NEW YORK (CNN/Money) -
U.S. companies looking for the source of much of the nation's trade gap need only look in the mirror.
A study by the McKinsey Global Institute, a think tank arm of the business consultant firm McKinsey & Co., finds that about one-third of the nation's current account deficit would disappear if we eliminate the trade with the foreign operations of U.S. companies, according to the group. The current account deficit is a broad measure of trade and capital flows between nations.
"A large and growing share of the deficit simply reflects the international reach -- and success -- of the strongest US companies," said the recently published study. "An automaker importing cars assembled in Mexico, for example, or a bank using call centers in India ...may add to the nation's trade imbalance, but they also create significant value for U.S. customers, companies and shareholders."
The trade deficit will get new attention Tuesday when the Commerce Department releases its monthly trade report. Economists surveyed by both Briefing.com and Reuters have a consensus forecast for a $59 billion trade gap for February, up from $58.3 billion in January. But one third of the 21 economists surveyed by Reuters expect the gap to top the $59.4 billion figure from November, the current record.
The McKinsey study argues that the trade gap is overstated, and that the government should change the way it measures trade, taking an ownership-based view of trade and categorizing companies by where they are owned rather than by where goods are produced.

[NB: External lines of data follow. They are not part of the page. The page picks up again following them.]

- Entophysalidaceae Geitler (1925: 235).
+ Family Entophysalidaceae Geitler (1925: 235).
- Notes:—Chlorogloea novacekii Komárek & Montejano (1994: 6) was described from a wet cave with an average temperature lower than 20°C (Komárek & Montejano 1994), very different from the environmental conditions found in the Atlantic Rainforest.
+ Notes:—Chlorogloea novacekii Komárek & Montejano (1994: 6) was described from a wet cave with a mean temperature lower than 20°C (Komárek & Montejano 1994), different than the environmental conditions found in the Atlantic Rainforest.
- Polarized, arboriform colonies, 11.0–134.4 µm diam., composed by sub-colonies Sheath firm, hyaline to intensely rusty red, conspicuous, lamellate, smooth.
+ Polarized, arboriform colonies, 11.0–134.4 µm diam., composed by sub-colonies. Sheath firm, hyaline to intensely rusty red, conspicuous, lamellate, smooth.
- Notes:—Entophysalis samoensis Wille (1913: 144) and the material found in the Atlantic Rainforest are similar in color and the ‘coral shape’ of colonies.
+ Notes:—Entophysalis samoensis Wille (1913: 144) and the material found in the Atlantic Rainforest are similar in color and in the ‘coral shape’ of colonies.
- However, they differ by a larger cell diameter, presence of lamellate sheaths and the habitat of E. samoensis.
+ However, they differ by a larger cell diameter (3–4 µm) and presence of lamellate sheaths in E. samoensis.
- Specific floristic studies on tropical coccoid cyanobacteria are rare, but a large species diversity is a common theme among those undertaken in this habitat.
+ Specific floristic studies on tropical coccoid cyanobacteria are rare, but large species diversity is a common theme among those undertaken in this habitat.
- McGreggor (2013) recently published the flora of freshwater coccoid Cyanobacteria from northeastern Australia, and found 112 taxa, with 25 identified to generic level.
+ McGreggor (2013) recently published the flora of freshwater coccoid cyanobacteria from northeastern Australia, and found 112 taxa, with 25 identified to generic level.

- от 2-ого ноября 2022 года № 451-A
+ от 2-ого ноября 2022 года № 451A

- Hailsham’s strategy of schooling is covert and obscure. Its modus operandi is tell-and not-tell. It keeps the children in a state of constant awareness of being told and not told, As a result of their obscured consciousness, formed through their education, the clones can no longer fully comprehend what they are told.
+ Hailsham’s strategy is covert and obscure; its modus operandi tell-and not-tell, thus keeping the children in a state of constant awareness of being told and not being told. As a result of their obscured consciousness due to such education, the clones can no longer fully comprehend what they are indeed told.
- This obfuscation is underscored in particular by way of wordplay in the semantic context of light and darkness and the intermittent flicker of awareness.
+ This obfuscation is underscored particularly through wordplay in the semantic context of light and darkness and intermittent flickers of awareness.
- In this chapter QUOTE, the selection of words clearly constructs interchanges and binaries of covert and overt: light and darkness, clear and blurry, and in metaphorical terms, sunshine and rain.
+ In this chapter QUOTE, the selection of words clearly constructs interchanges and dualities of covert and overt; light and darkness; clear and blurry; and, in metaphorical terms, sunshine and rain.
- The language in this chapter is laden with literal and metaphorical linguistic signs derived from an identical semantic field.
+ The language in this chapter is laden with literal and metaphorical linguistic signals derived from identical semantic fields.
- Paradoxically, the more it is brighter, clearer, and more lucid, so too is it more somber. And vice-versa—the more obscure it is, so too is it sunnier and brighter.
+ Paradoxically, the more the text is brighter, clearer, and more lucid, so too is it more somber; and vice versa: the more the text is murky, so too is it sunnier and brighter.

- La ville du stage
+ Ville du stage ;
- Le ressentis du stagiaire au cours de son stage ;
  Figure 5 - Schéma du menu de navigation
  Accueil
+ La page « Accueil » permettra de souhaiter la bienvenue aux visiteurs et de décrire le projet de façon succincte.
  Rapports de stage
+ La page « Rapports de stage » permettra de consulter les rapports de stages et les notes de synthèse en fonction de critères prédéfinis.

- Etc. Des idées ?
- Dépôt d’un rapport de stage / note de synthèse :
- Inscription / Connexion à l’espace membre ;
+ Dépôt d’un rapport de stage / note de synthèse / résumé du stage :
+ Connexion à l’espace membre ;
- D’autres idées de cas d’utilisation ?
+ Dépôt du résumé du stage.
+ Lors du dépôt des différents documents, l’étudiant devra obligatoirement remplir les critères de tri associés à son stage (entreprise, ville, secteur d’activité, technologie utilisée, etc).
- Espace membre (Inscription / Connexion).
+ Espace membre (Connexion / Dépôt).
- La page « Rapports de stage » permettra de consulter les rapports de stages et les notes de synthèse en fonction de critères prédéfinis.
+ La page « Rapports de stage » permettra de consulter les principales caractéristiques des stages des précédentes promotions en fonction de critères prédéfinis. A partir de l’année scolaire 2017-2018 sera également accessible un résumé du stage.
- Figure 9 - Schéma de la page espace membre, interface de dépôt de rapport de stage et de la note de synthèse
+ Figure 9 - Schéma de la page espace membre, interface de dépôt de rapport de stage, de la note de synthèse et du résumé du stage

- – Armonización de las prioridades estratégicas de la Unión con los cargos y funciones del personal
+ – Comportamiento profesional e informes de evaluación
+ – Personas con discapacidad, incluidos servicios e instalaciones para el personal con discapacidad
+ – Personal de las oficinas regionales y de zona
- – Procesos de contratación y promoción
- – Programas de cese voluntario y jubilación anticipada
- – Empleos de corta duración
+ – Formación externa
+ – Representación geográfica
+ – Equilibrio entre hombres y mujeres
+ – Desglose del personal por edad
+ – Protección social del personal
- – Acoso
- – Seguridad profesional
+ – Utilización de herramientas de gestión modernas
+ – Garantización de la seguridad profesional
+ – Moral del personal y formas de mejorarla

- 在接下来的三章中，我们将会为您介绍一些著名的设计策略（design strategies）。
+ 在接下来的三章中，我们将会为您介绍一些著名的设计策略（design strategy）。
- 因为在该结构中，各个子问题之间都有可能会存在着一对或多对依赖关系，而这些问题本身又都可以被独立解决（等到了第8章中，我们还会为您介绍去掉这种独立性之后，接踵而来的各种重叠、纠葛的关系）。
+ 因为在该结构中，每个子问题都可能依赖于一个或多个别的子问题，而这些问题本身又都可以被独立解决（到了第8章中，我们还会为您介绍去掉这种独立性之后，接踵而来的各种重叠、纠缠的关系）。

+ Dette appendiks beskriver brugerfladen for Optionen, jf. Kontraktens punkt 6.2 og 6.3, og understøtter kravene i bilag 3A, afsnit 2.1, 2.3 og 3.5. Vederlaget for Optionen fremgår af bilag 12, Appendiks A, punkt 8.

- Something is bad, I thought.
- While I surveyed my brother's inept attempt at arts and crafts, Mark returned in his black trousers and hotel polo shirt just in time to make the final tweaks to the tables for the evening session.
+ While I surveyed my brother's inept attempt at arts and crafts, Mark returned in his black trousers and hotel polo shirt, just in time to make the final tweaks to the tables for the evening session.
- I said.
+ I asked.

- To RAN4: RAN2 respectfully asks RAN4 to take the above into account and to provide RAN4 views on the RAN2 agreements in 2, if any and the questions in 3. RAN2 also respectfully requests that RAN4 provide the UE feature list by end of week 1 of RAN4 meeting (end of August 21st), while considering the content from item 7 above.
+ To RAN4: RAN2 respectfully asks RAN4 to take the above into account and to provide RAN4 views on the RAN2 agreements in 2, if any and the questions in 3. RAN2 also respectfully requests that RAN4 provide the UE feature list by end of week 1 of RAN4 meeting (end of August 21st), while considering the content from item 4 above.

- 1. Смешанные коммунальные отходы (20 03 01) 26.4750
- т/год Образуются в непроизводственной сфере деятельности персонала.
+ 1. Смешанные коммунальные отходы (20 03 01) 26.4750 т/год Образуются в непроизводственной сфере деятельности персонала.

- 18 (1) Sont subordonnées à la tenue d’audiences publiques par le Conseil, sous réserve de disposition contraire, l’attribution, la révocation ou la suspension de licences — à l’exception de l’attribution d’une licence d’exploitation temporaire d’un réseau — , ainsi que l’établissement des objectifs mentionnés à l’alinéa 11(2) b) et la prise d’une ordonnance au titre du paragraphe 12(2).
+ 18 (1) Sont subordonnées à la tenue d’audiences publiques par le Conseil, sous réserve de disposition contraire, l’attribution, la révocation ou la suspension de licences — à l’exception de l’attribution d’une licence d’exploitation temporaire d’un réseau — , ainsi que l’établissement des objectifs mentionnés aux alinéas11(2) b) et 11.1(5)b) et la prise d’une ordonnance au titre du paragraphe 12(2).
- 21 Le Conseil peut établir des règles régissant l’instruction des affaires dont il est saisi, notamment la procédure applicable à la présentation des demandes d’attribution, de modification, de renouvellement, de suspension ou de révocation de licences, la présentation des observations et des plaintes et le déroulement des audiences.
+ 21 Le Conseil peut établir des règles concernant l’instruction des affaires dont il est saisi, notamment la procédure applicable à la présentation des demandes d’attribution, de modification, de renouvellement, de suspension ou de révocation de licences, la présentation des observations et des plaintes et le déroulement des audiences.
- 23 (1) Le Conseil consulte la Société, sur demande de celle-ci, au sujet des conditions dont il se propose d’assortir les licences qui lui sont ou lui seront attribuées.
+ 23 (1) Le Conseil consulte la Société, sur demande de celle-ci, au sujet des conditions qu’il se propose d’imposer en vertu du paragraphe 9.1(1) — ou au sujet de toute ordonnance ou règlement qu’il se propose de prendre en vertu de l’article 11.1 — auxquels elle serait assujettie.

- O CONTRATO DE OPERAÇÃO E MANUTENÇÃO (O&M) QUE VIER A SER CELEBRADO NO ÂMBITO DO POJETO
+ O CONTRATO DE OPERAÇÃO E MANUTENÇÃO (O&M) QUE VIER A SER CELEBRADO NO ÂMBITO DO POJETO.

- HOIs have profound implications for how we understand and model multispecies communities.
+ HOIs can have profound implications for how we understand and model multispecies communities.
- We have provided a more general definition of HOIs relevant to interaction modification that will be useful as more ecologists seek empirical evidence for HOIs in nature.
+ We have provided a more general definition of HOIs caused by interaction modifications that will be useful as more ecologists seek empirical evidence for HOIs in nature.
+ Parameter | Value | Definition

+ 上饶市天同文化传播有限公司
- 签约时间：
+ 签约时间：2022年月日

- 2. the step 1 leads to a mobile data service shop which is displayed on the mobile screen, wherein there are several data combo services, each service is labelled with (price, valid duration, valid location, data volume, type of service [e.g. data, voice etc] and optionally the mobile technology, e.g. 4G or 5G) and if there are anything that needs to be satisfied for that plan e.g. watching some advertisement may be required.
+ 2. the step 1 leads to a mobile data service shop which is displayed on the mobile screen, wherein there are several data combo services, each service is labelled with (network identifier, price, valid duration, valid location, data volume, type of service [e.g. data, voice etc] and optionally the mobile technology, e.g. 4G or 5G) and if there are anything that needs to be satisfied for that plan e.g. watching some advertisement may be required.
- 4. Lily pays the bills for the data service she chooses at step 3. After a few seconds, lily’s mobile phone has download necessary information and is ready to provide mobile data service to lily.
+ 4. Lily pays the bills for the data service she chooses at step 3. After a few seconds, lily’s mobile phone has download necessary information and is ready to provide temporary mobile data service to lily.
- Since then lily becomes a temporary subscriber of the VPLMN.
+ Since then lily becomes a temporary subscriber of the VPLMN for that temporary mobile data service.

"Today's debate over the U.S. current-account deficit misses the mark," said the study. "Focusing on (U.S. companies' foreign operations') activities is unhelpful and distracts attention from fiscal irresponsibility in Washington謡hich poses a far bigger threat to the future economic health of the United States."
But other trade experts argue that where the goods or services are produced does matter for the nation's economic health, and the well-being of its citizens.
"If an activity moves abroad and becomes an import, all that labor is lost," argues University of Maryland Professor Peter Morici, one of those forecasting a record trade deficit report Tuesday. "It really doesn't matter very much who owns the plant that makes the imports."
He argues the shift of work to overseas operations weakens the U.S. labor market, depressing earnings, and discouraging those with skills in short supply in the global economy from coming here to produce more wealth.
"It doesn't matter who owns the assets. You can get capital to build a plant anywhere. What matters is where the plant is," said Morici.
Jay Bryson, global economist for Wachovia Securities, agrees with the McKinsey study that the U.S. economy is better off in the long run due to investment in overseas operations by U.S. companies.
"It's good for efficiency and gains in the economy," he said.
But he disagrees that the government reports are looking at trade from the wrong perspective. He said where the goods or services are produced is still the most important way to look at trade for the purpose of estimating what it means for the nations' economic growth, as well as the value of its currency. That's why gross domestic product, which measures the value of all goods and services produced in the United States, is the broad reading of the nation's economic activity, not gross national product, which measures the activity of U.S.-owned operations. GNP is still measured but virtually ignored by economists.
"To extent that we are buying things from abroad that we used to buy here, income isn't going to be as great here," he said. "That trade gap needs to be financed and that financing needs to come from abroad."
Ashraf Laidi, the chief currency analyst for MG Financial Group, also agrees that the McKinsey study highlights something important that is often lost in the overall trade figures. But he said even looking at trade from the perspective they suggest shows that there is a widening trade gap for the United States.
"They put their finger on something," he said. "But at the end of the day you are seeing imports growing to one-and-a-half times greater than exports, and the trend is continuing."